Exercise goal = All of the data should be restated word for word, with the pictures omitted.

━━━ Supplied material

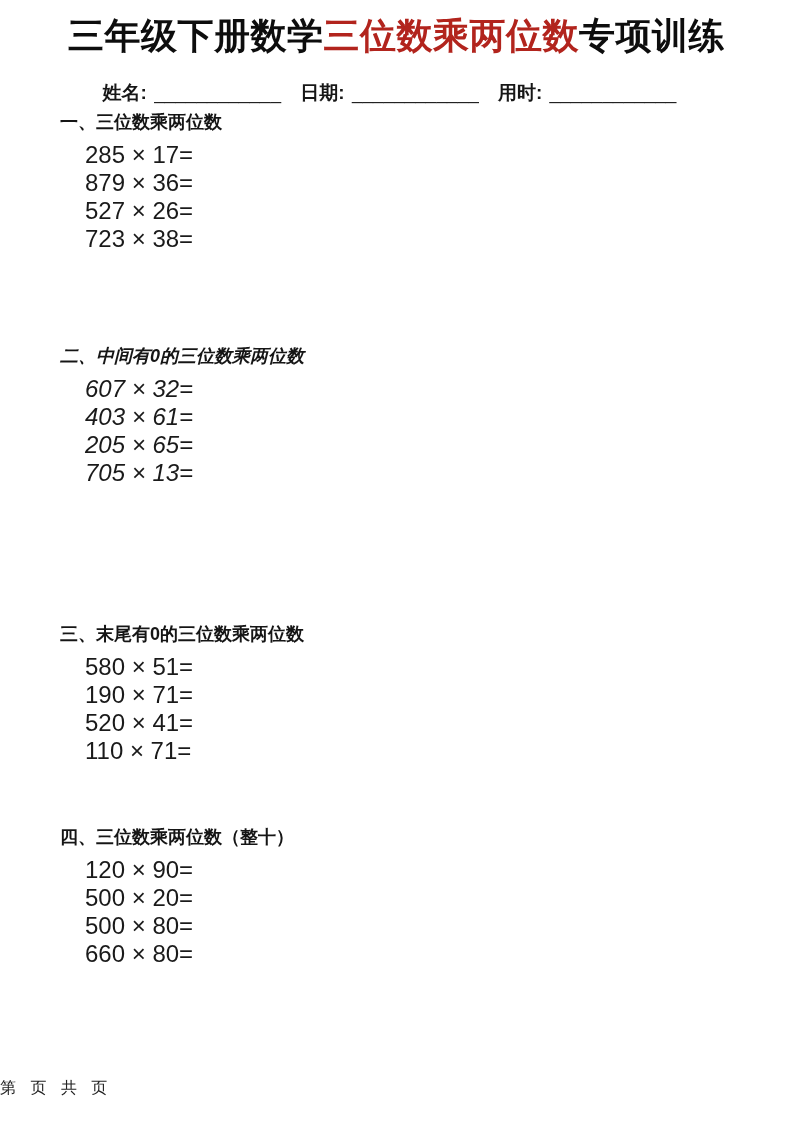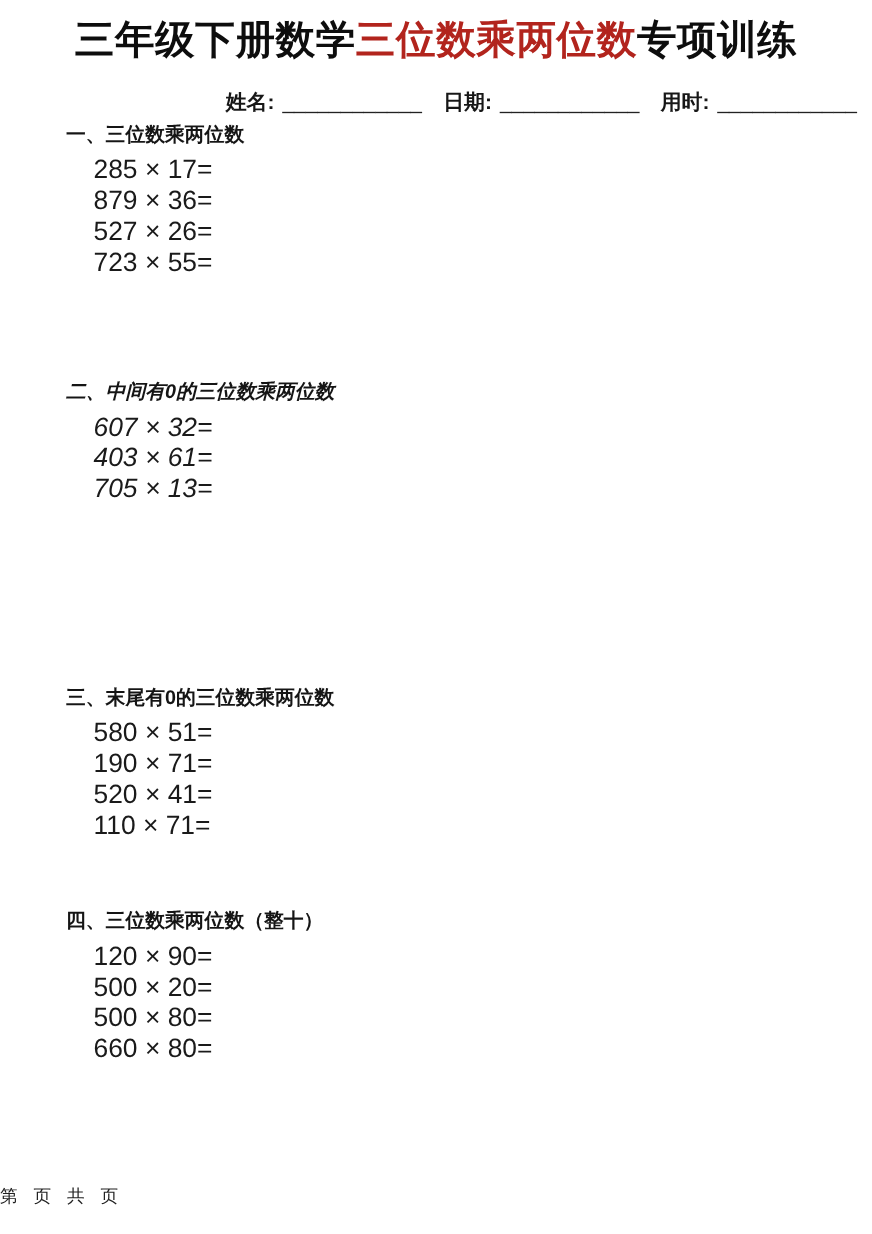--- a/index.html
+++ b/index.html
@@ -35,7 +35,7 @@
     top: 80px;
     left: 0;
     width: 100%;
-    text-align: right;
+    text-align: center;
     font-size: 19px;
     font-weight: 600;
     color: #171717;

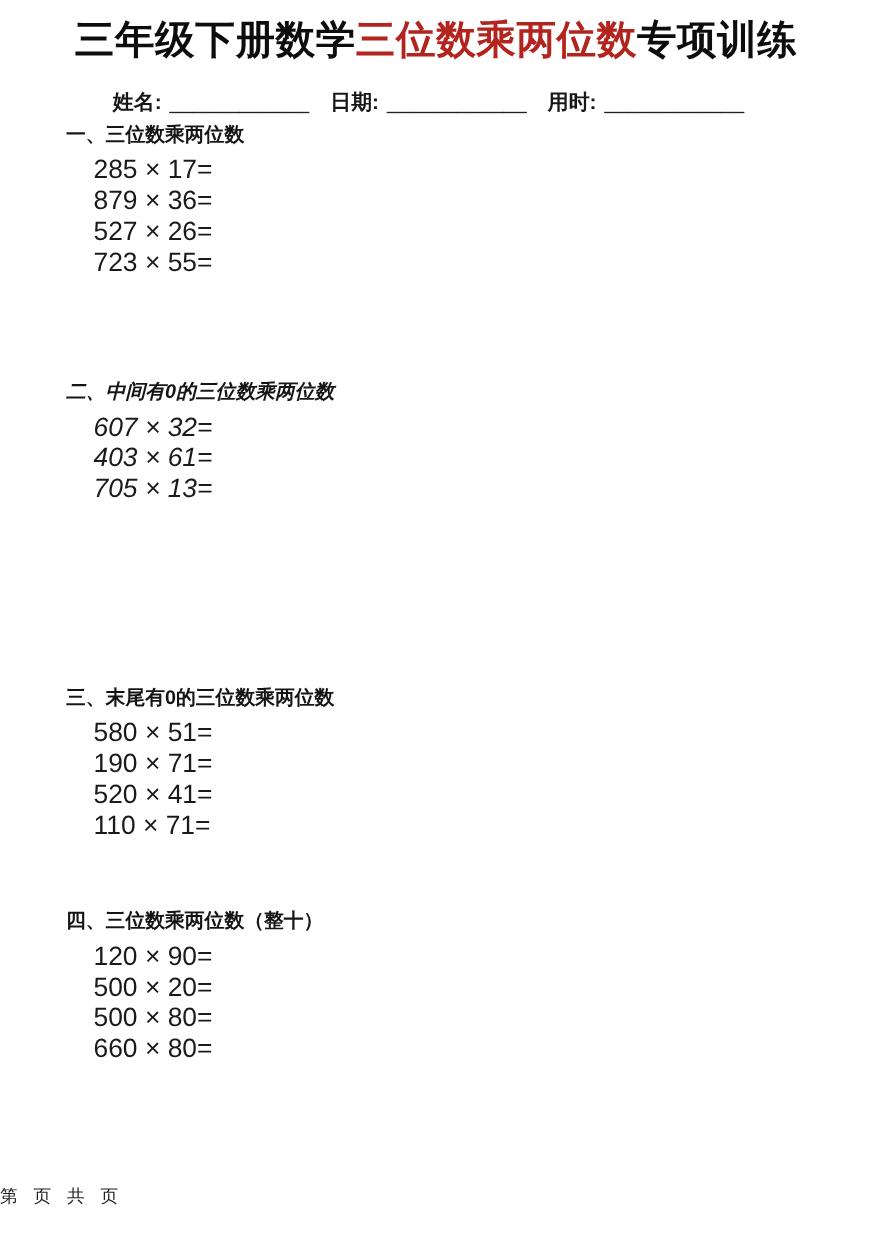--- a/index.html
+++ b/index.html
@@ -109,7 +109,7 @@
     <div class="problem">285 × 17=</div>
     <div class="problem">879 × 36=</div>
     <div class="problem">527 × 26=</div>
-    <div class="problem">723 × 55=</div>
+    <div class="problem">723 × 38=</div>
   </div>
 </div>
 

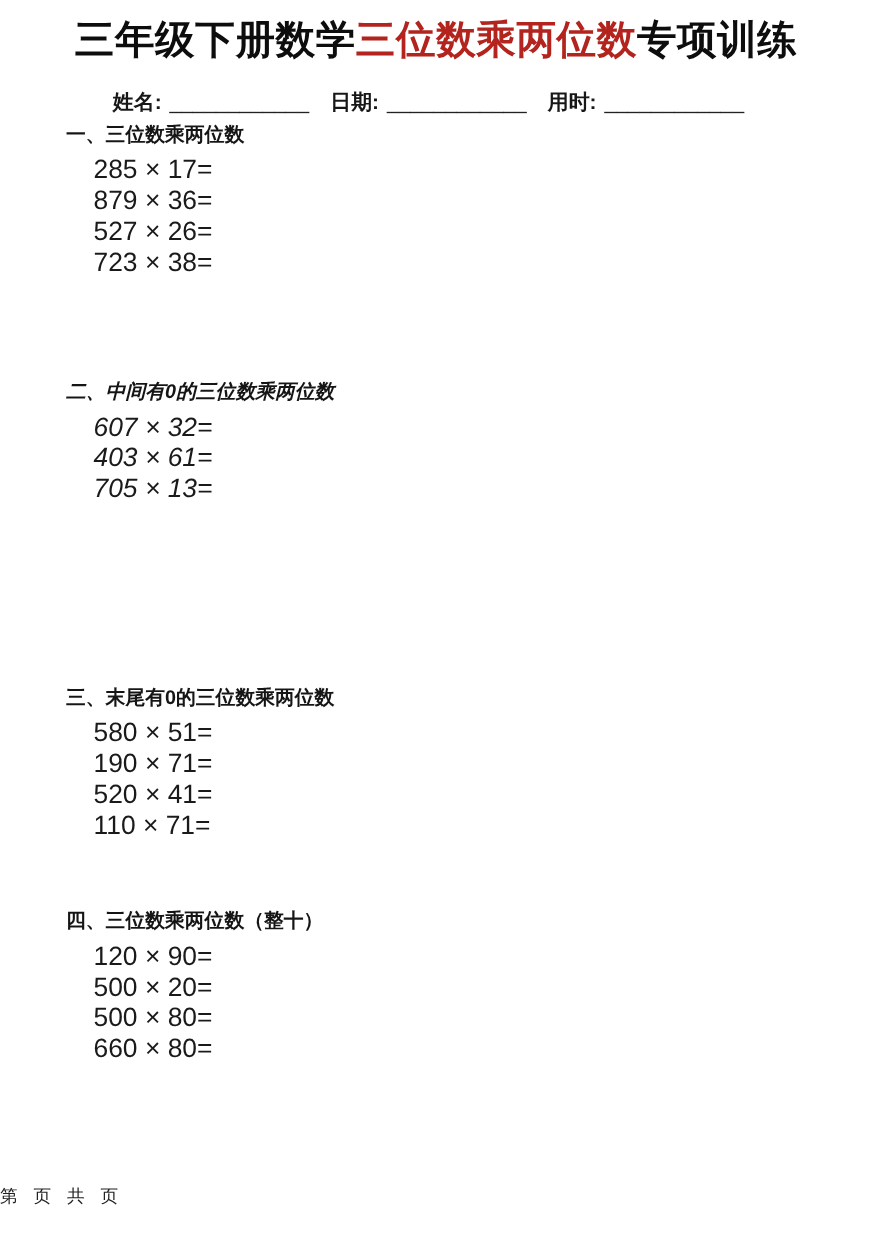--- a/index.html
+++ b/index.html
@@ -118,6 +118,7 @@
   <div class="problems-row">
     <div class="problem">607 × 32=</div>
     <div class="problem">403 × 61=</div>
+    <div class="problem">205 × 65=</div>
     <div class="problem">705 × 13=</div>
   </div>
 </div>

━━━━━━

Solution to this task =
--- a/index.html
+++ b/index.html
@@ -35,7 +35,7 @@
     top: 80px;
     left: 0;
     width: 100%;
-    text-align: right;
+    text-align: center;
     font-size: 19px;
     font-weight: 600;
     color: #171717;

--- a/index.html
+++ b/index.html
@@ -109,7 +109,7 @@
     <div class="problem">285 × 17=</div>
     <div class="problem">879 × 36=</div>
     <div class="problem">527 × 26=</div>
-    <div class="problem">723 × 55=</div>
+    <div class="problem">723 × 38=</div>
   </div>
 </div>
 

--- a/index.html
+++ b/index.html
@@ -118,6 +118,7 @@
   <div class="problems-row">
     <div class="problem">607 × 32=</div>
     <div class="problem">403 × 61=</div>
+    <div class="problem">205 × 65=</div>
     <div class="problem">705 × 13=</div>
   </div>
 </div>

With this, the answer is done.